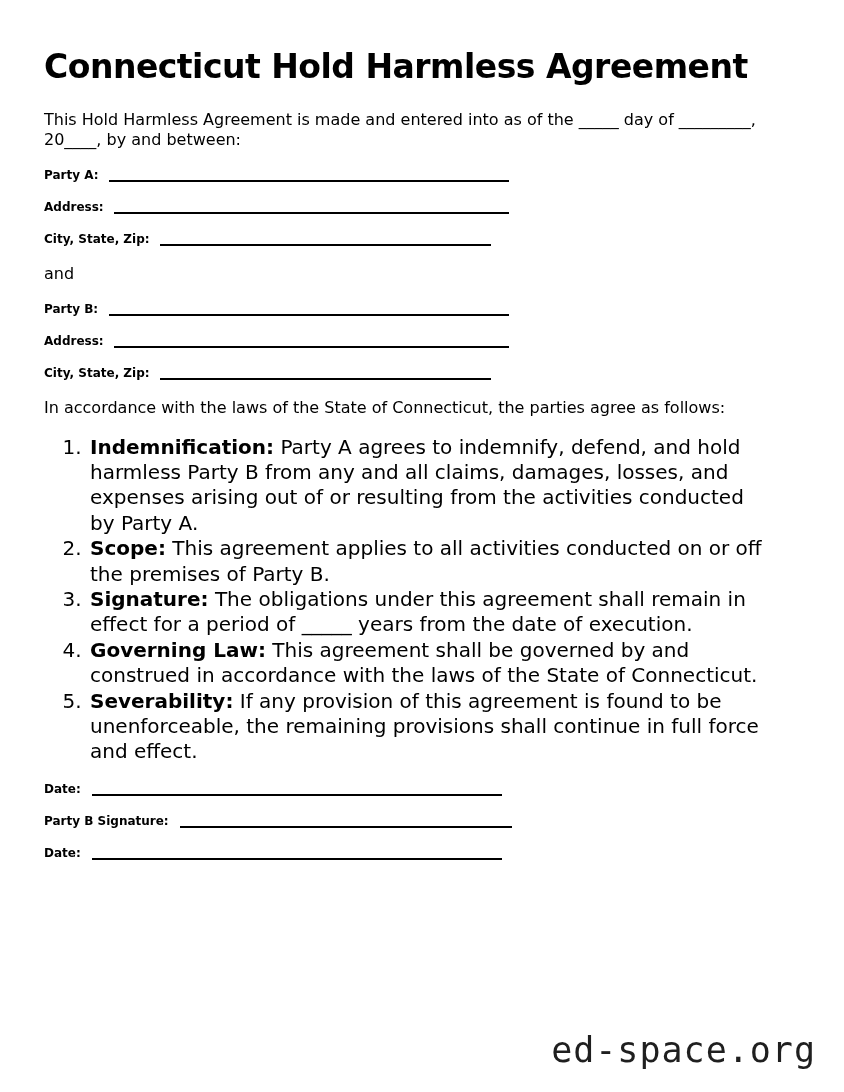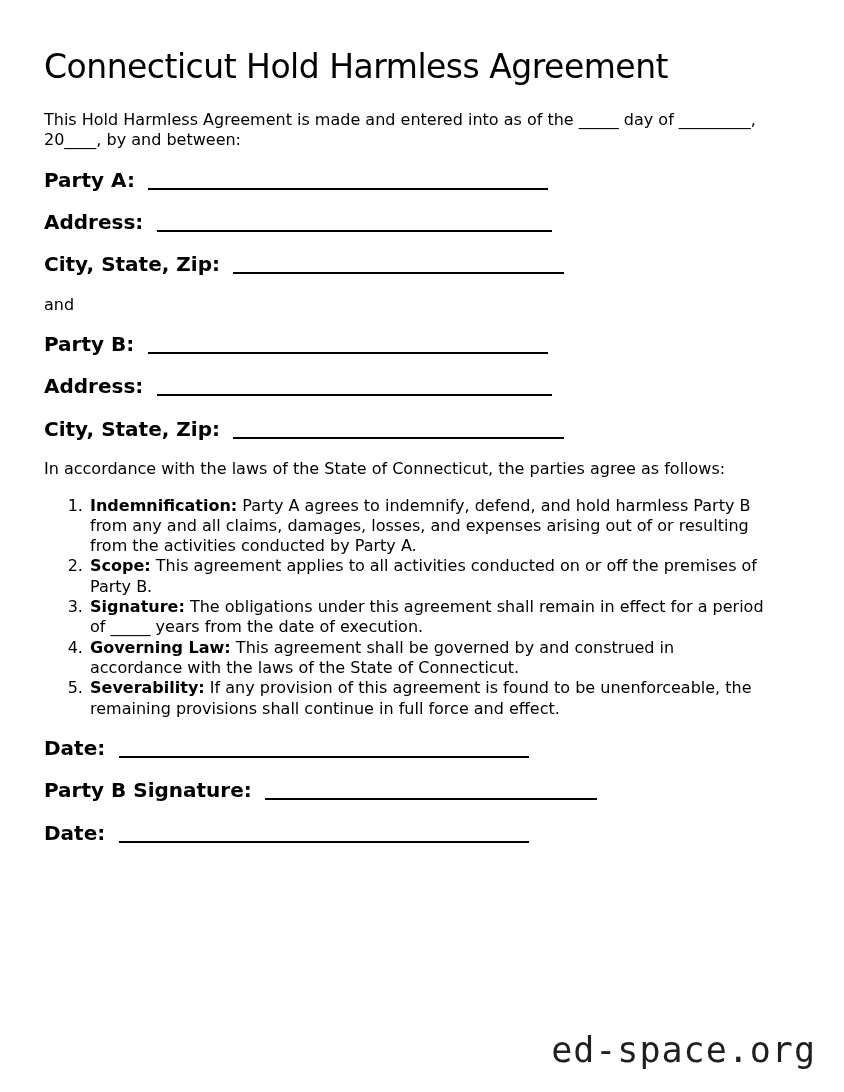--- a/index.html
+++ b/index.html
@@ -18,54 +18,54 @@
     width: 844px;
     height: 1092px;
     background: #ffffff;
   }
   .content {
     padding: 48px 40px 0 44px;
     width: 806px;
   }
   h1.doc-title {
     font-size: 33px;
-    font-weight: normal;
+    font-weight: bold;
     letter-spacing: -0.5px;
     margin: 0 0 24px 0;
     line-height: 1.15;
     white-space: nowrap;
   }
   p.body-text {
     font-size: 16px;
     line-height: 1.27;
     margin: 4px 0;
   }
   p.field-row {
-    font-size: 20px;
+    font-size: 12px;
     line-height: 1.27;
     margin: 17px 0;
     white-space: nowrap;
   }
   .field-label { font-weight: bold; }
   .blank-line {
     display: inline-block;
     height: 0.95em;
     border-bottom: 2px solid #000;
     margin-left: 7px;
     margin-bottom: -3px;
   }
   .w-name    { width: 400px; }
   .w-address { width: 395px; }
   .w-city    { width: 331px; }
   .w-sig     { width: 332px; }
   .w-date    { width: 410px; }
   ol.clause-list {
     margin: 16px 0;
     padding-left: 44px;
-    font-size: 16px;
+    font-size: 20px;
     line-height: 1.27;
   }
   ol.clause-list li { margin: 0; padding-left: 2px; }
   .clause-term { font-weight: bold; }
   .footer-watermark {
     position: absolute;
     right: 28px;
     bottom: 22px;
     font-family: "DejaVu Sans Mono", "Liberation Mono", monospace;
     font-size: 35px;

▸ Your objective:
Copy out every line above, word for word, minus images.

▸ Answer to this problem:
--- a/index.html
+++ b/index.html
@@ -18,54 +18,54 @@
     width: 844px;
     height: 1092px;
     background: #ffffff;
   }
   .content {
     padding: 48px 40px 0 44px;
     width: 806px;
   }
   h1.doc-title {
     font-size: 33px;
-    font-weight: normal;
+    font-weight: bold;
     letter-spacing: -0.5px;
     margin: 0 0 24px 0;
     line-height: 1.15;
     white-space: nowrap;
   }
   p.body-text {
     font-size: 16px;
     line-height: 1.27;
     margin: 4px 0;
   }
   p.field-row {
-    font-size: 20px;
+    font-size: 12px;
     line-height: 1.27;
     margin: 17px 0;
     white-space: nowrap;
   }
   .field-label { font-weight: bold; }
   .blank-line {
     display: inline-block;
     height: 0.95em;
     border-bottom: 2px solid #000;
     margin-left: 7px;
     margin-bottom: -3px;
   }
   .w-name    { width: 400px; }
   .w-address { width: 395px; }
   .w-city    { width: 331px; }
   .w-sig     { width: 332px; }
   .w-date    { width: 410px; }
   ol.clause-list {
     margin: 16px 0;
     padding-left: 44px;
-    font-size: 16px;
+    font-size: 20px;
     line-height: 1.27;
   }
   ol.clause-list li { margin: 0; padding-left: 2px; }
   .clause-term { font-weight: bold; }
   .footer-watermark {
     position: absolute;
     right: 28px;
     bottom: 22px;
     font-family: "DejaVu Sans Mono", "Liberation Mono", monospace;
     font-size: 35px;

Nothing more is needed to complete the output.